§ Directions
For the data below, give the number of lines that include the word "method" and nothing else.

Information supplied: Begin

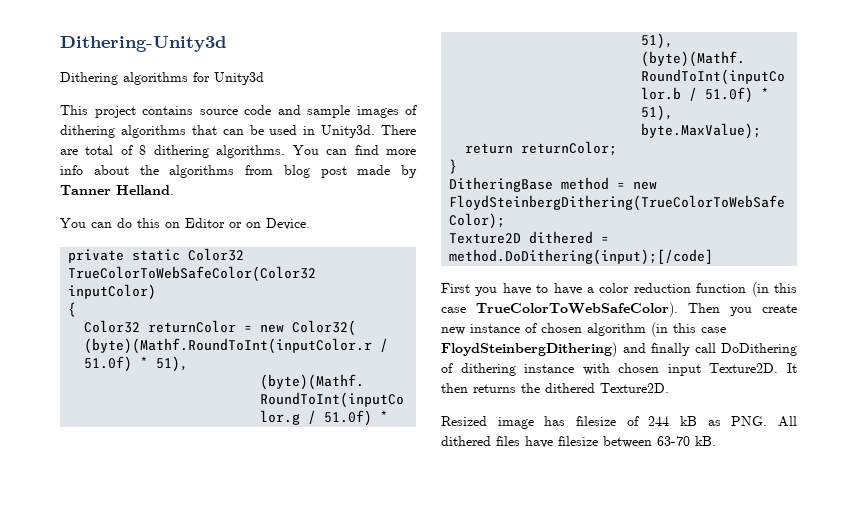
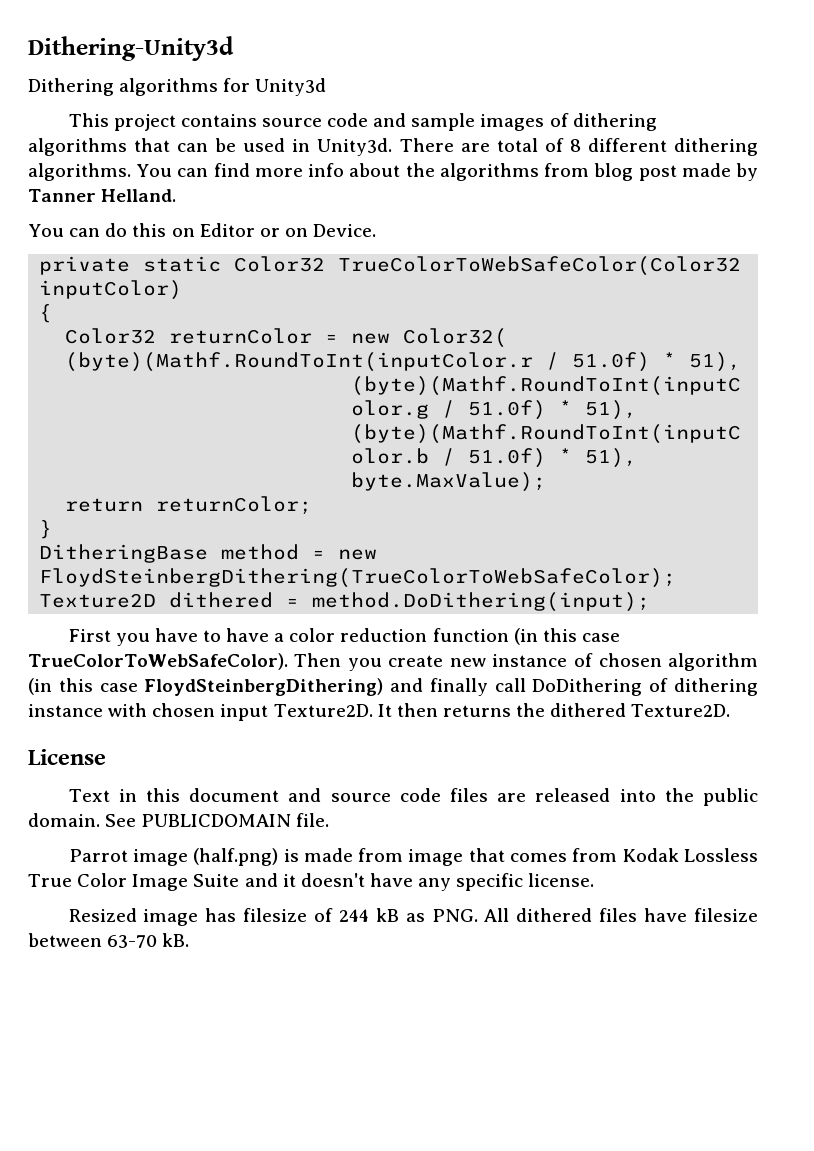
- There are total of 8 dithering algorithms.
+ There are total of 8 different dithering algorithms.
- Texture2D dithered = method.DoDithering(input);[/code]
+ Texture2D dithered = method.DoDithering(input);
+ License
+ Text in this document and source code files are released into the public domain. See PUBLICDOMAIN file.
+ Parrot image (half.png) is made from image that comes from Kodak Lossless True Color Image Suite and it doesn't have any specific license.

Information supplied: End

§ Answer to this task
2